I wired everything up on my workbench, with wires all over the place connecting it all. I started the magnet supporting the castle, set the transmitting coil loosely on top of it, and got the energy to wirelessly transfer. I made a nice wood box to hold it, put it all inside, and the magnet wouldn’t levitate anymore!
The energy transmission was electrically interfering with the circuitry of the flotation control magnets. I used aluminum foil to line the box where the transmission circuitry is located, and also to go between the magnetic levitation unit and the transmission coil. It’s important that the foil does not touch any of the four mounting tabs for the ring magnet unit because shorting these tabs to ground will cause it all not to function. The foil should also not touch any of the circuitry of the ring magnet unit.
Grafix double-tack film allowed me to stick the aluminum foil to the inside of the box (double-stick Scotch™ tape could be used for this as well). I made an aluminum shield to go around the transmission circuits that connected electrically to the foil, and it all is connected to ground. The inside of the bottom cover — made of thin polycarbonate plastic — is lined with aluminum foil to cover the transmission circuit and power supplies.
I used shielded coaxial wire to go from the transmission circuit to the transmitting coil. It worked well, and then later it didn’t work so well. I think that possibly the connection of the shielding walls to the foil lining the box was not as good as it should have been.
I made another shield to cover the levitation magnet assembly, and improved all my connections between the shields and the foil. Now it works!
The shielding was necessary to isolate the powerful 1 MHz transmission current from the delicate balancing currents used to maintain a stable levitation. The box interior with the shielding in place can be seen in Figure 6.
FIGURE 6. Inside the box, with shields in place.
I wanted a nice walnut wood box to enclose it all. For the top, I wanted it to be as thin as possible to make the flotation distance above the wood to appear as large as possible. A thin (1/28”) piece of walnut veneer was epoxy glued to a 1/32” thick piece of polycarbonate plastic to make a very thin top. The plastic was sanded to achieve some roughness for adhesion to the epoxy.
Polycarbonate is “unbreakable,” which was needed to withstand the castle crashing down to the box if someone should give the table a big bump. If it were to break, it would mean remaking the whole box.
Outside the big magnet and coil is a piece of 1/2” plywood with a circular hole to support the entire top except directly over the magnet and coil. (This can be seen back in Figure 2.)

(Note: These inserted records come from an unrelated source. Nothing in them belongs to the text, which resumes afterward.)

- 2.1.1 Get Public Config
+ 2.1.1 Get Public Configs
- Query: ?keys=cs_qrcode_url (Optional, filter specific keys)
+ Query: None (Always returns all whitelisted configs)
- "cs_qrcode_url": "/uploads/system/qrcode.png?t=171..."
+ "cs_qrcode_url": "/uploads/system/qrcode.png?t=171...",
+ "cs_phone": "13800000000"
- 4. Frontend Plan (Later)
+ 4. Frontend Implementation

Ventilation is critical for the operation of the MOSFET amplifier. A small fan at the back pulls air through the box and past the heatsink. The ventilation holes can be seen in Figure 7.

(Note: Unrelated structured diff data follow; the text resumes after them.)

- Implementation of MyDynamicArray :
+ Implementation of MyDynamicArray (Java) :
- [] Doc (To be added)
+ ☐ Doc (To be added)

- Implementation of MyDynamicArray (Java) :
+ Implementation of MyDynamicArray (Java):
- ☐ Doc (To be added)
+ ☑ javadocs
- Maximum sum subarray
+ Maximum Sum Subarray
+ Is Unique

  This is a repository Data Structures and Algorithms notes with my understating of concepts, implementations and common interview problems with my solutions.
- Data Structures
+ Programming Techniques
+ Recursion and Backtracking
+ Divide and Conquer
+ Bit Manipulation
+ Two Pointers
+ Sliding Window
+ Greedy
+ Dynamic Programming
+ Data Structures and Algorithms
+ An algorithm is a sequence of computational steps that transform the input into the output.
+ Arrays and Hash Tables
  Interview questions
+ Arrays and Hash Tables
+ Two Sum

FIGURE 7. The bottom and back of the box, showing the fan and ventilation holes.
If I were to make another one, I would make the box 1/2” longer and wider. The circuitry all fit but was a little tight, and a little more room would have made it easier. A larger box might also simplify the ventilation requirements. Too big of a box, however, would dwarf the castle in size.

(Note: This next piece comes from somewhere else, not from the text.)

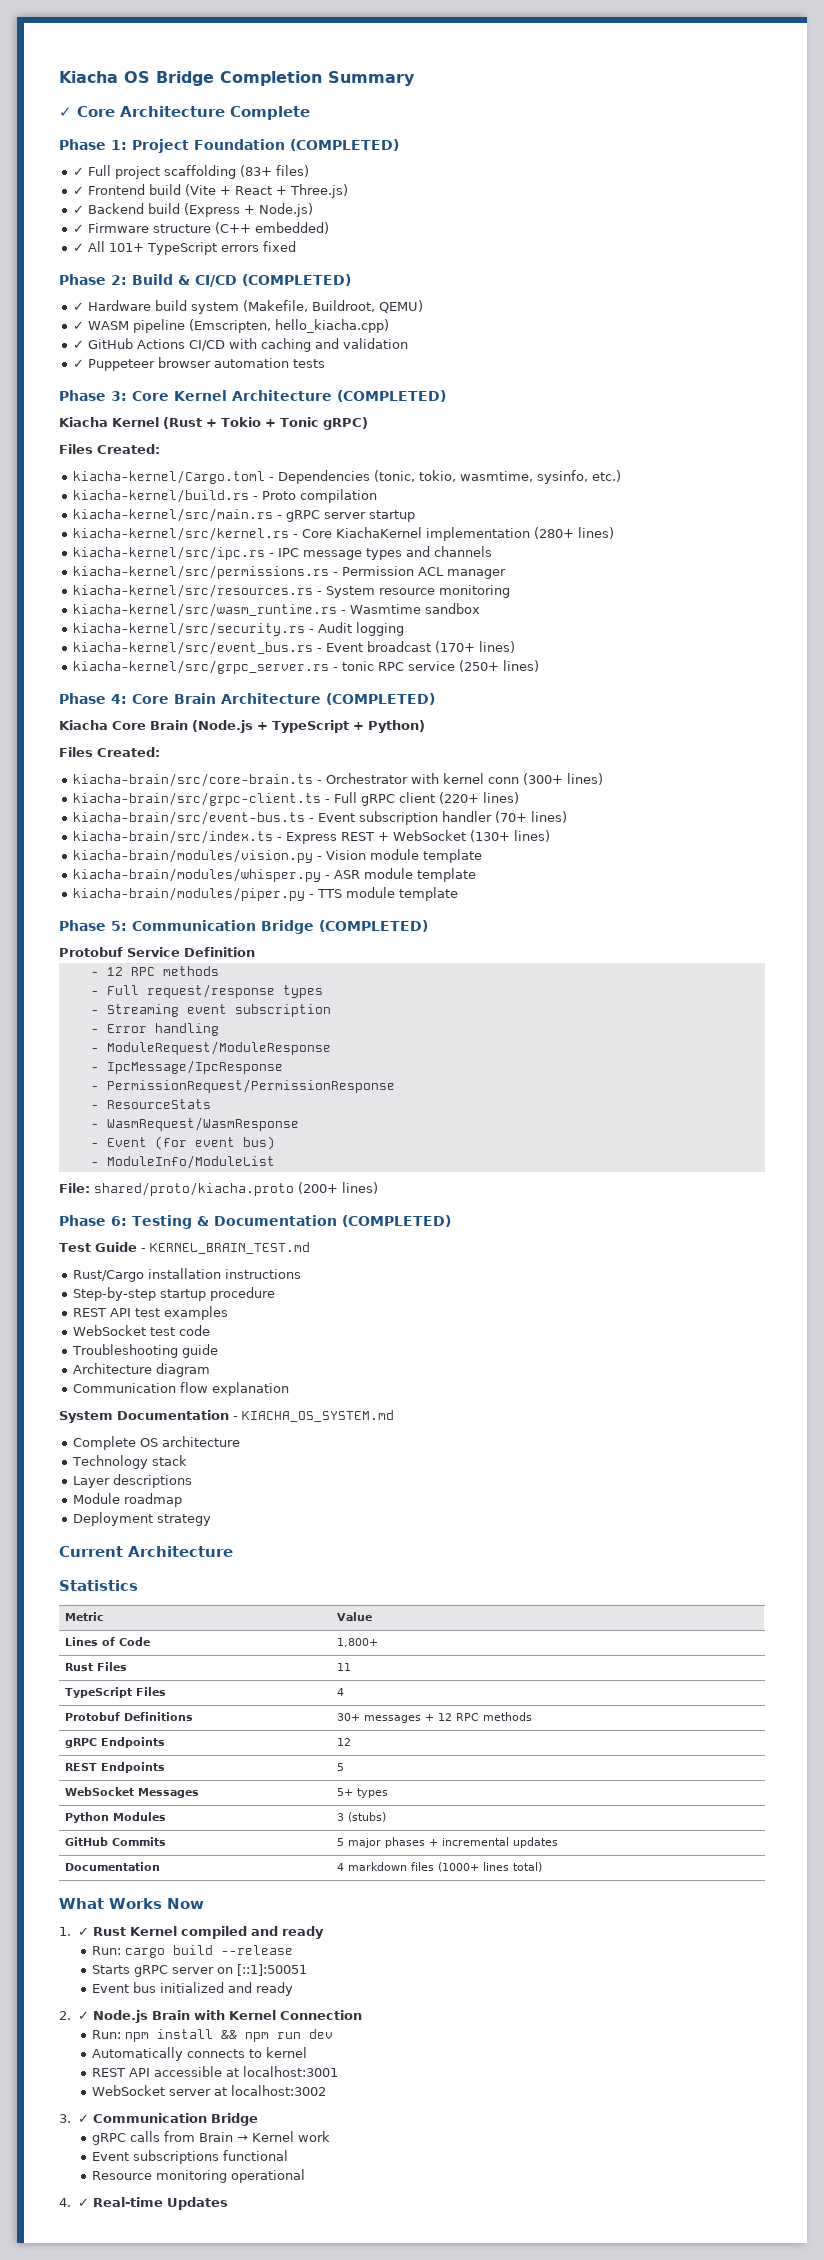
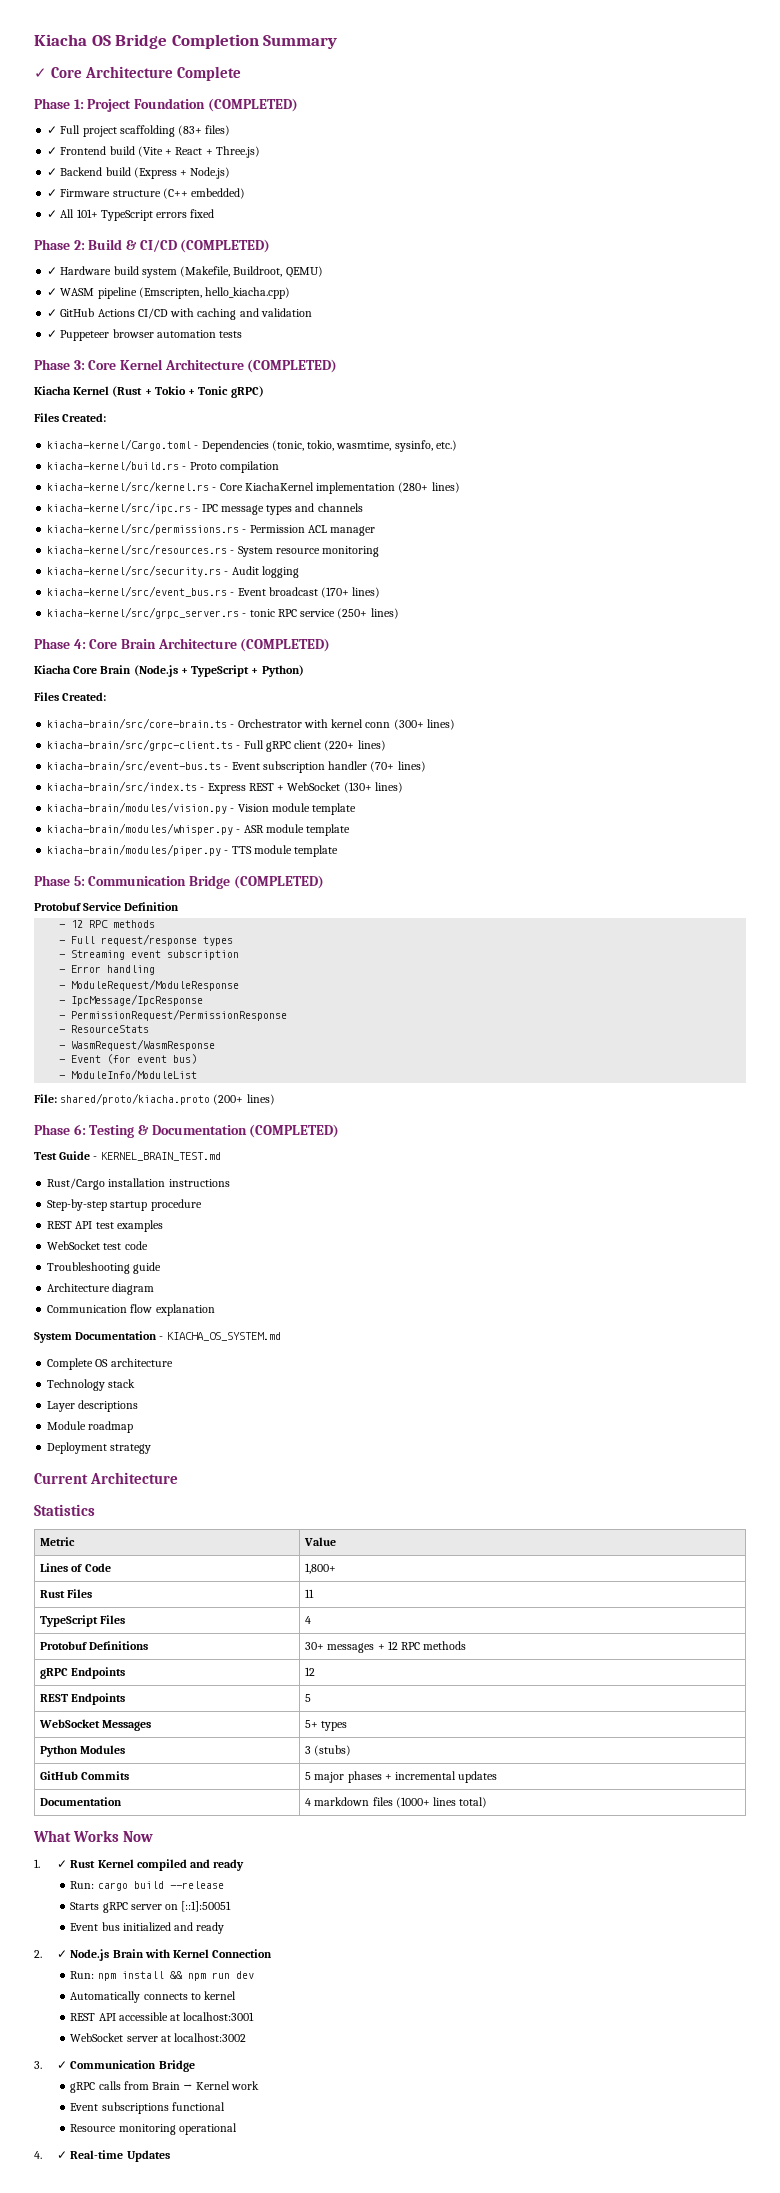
- kiacha-kernel/src/main.rs - gRPC server startup
- kiacha-kernel/src/wasm_runtime.rs - Wasmtime sandbox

The castle is printed on a 3D printer. The clouds are printed in clear CPE plastic. The castle body is printed in brown ABS plastic, spray painted with beige paint, and then sprayed with a textured multicolored paint that makes it look a lot like stone.
The tops of the turrets are printed in ABS plastic, and then painted green and textured with a somewhat dry brush with a mixture of green and black acrylic paints to give it a streaked weathered appearance of a copper castle roof. Number 2-56 stainless steel flat head screws fasten the bottom to the clouds, and 4-40 brass screws for the castle to the clouds. They need to be non-magnetic. The roofs of the turrets snap into place. The spire on the very top of the main entrance turret is aluminum, stainless steel wire, and a blob of epoxy at the top.
I didn’t try to make it look like a particular castle, but the Kalmar Castle in Sweden gave me inspiration and so did other European castles. If I were to try another castle, I might look to the Neuschwanstein Castle in Germany for more inspiration.
There are LEDs lighting the inside of the entrance tunnel to the castle, and also lighting the inside hallway to the back door. I originally wanted to have flickering yellow LEDs underneath clear acrylic flames on the torches next to the front entrance, but found that there was not enough current to make them flicker or to get enough light into the flames. Painting the hand sculpted flames with gold paint would have to suffice.
Just outside the back door of the castle there are a man and woman kissing. They’re very tiny, but add a little interest to the situation. I carved the couple out of wax and cast it in silver, then painted it. Figure 8 shows the back of the castle with this amorous couple.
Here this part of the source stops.